March 8, 2010

  •  
     
    The Daily News

    1   For about the eight-thousandth time, I watched the Academy Awards last night.
     
    2   I have a tendency truly not to care.
     
    3   I think it's the blue-collar guy in me. I believe that EVERYBODY deserves an award in their OWN lives just for waking up each morning and being unappreciated.
     
    4   It was fun watching Jeff Bridges win, and then stumble through his lines of acceptance. There are always good moments. But for the most part, we have scripted stuff, unfunny lines, and a lot of schleppy stuff from Hollywood.
     
    5   It is always a tough DN, because everybody wants an angle on all of this, but believe me, a little goes a long way.
     
    6   To me, the lady who helps me each time I go into Walgreens should win an award for "Most Polite Clerk With Interestingly Amazing Concern About Everything I Buy." Nicest lady you could meet. Never an award, so far as I know.
     
    7   Always with some sort of thing like, "Oh, I just LOVE Quaker Oats' bars! They're so wonderful!"
     
    8   Hey, she doesn't have to do that.
     
    9   So as always, I just wish to acknowledge all the everyday Joe's who come in each day to their jobs (if they HAVE jobs!) and always deliver. We ALL have people like that in our lives, so let's give THEM awards, instead of a bunch of people with inflated egos.
     
    10  Sandra Bullock received the Best Actress and Worst Actress awards all in the same night. She actually delivered a somewhat fun speech, but then took it a bit further than it needed to go.
     
    11  But really?
     
    12   Let's thank the REAL people who work hard for us in our lives.
     
    13   To ALL of you who really DO work to make things better, I give YOU my accolades, for what it's worth.
     
    14   Moving on, Part the First: Well, we're on the road to getting grades done, which is always an interesting ordeal. It takes a ton to do, and is usually met with nothing short of absolutely nobody really caring at all.
     
    15   And the award goes to...
     
    16   I really think I'm hitting that groove in life where we start to roll our eyes at nearly everything.
     
    17   Fortunately, I still love nearly everything, know absolutely NOTHING about The Hurt Locker, could care less, and continue to live life, and to love life.
     
    18   And of course, not really to take any of it seriously.
     
    19   I'm more interested right now in the correct way to open a banana, for example.

    20   I think we've been down this road before, but my daughter Caitlin brought banana-opening to my attention earlier this year.
     
    21   She asked me which end of the banana I tended to open: the part that hangs on the tree, or the other end.
     
    22   Like most people, I answered, "Why, the part that hangs on the tree!"
     
    23   Her response was that monkeys open the OTHER end.
     
    24   Who knew? A monkey would know, but he sure as heck isn't going to tell you.

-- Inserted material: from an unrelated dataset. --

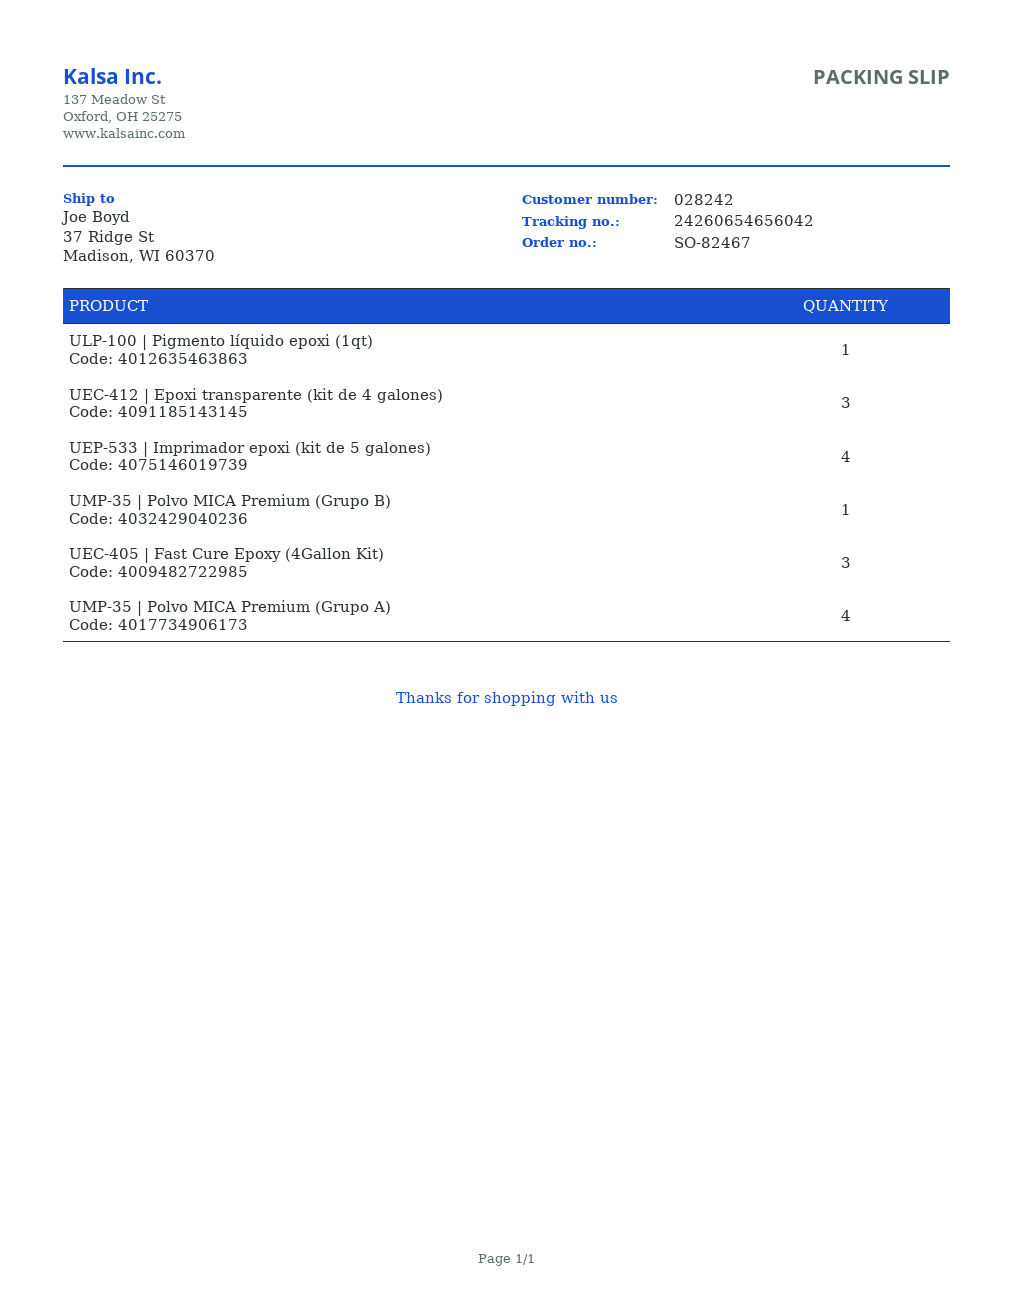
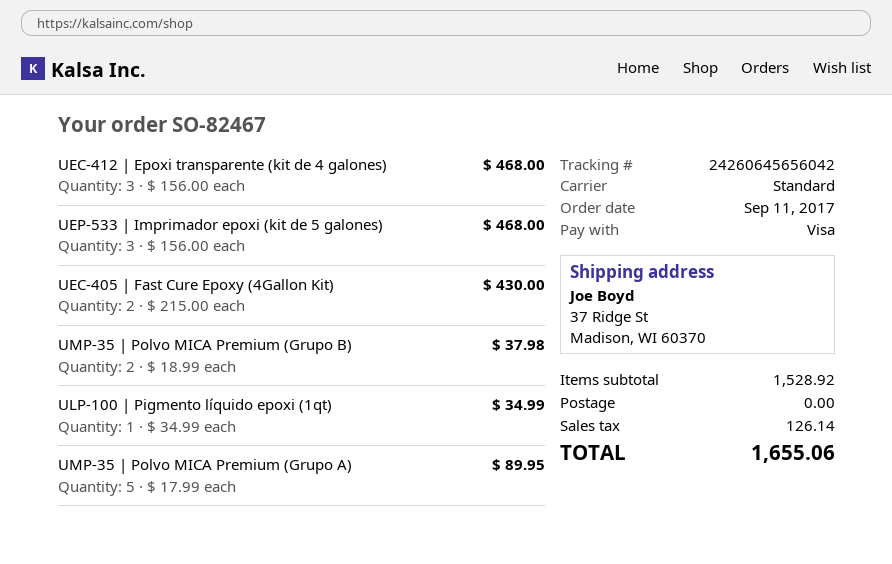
tracking number: 24260654656042 -> 24260645656042
UEP-533 | Imprimador epoxi (kit de 5 galones): 4 -> 3
UMP-35 | Polvo MICA Premium (Grupo B): 1 -> 2
UEC-405 | Fast Cure Epoxy (4Gallon Kit): 3 -> 2
UMP-35 | Polvo MICA Premium (Grupo A): 4 -> 5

    25   Who knows anyway?

    26   Anyway, I just figure that's a pretty important issue, and if what K.T. says is right, it could revolutionize lunch for billions of caring people.

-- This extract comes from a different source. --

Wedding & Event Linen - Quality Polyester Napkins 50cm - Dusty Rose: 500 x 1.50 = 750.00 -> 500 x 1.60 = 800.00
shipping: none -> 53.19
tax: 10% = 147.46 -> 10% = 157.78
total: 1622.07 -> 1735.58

    27   This moves me deeply.

    28   Moving on, Part the Second: Does it ever strike you as remarkable the amount of Mondays in a year?

    29   I assume there are 52, which really IS an extraordinary amount.

    30   But that's 52 Sunday nights as well, when many people start getting nervous about the rest of the week.

    31   Interesting cycle, life.

    32   We make our meek adjustments, each and every day.

    33   I am once more reminded of the great poem Chaplinesque by Hart Crane. It has been a major poem in my life since I first ran across it so long ago when I did my first Show at YB. It was called simply, Silents, and to this day remains one of my fondest memories.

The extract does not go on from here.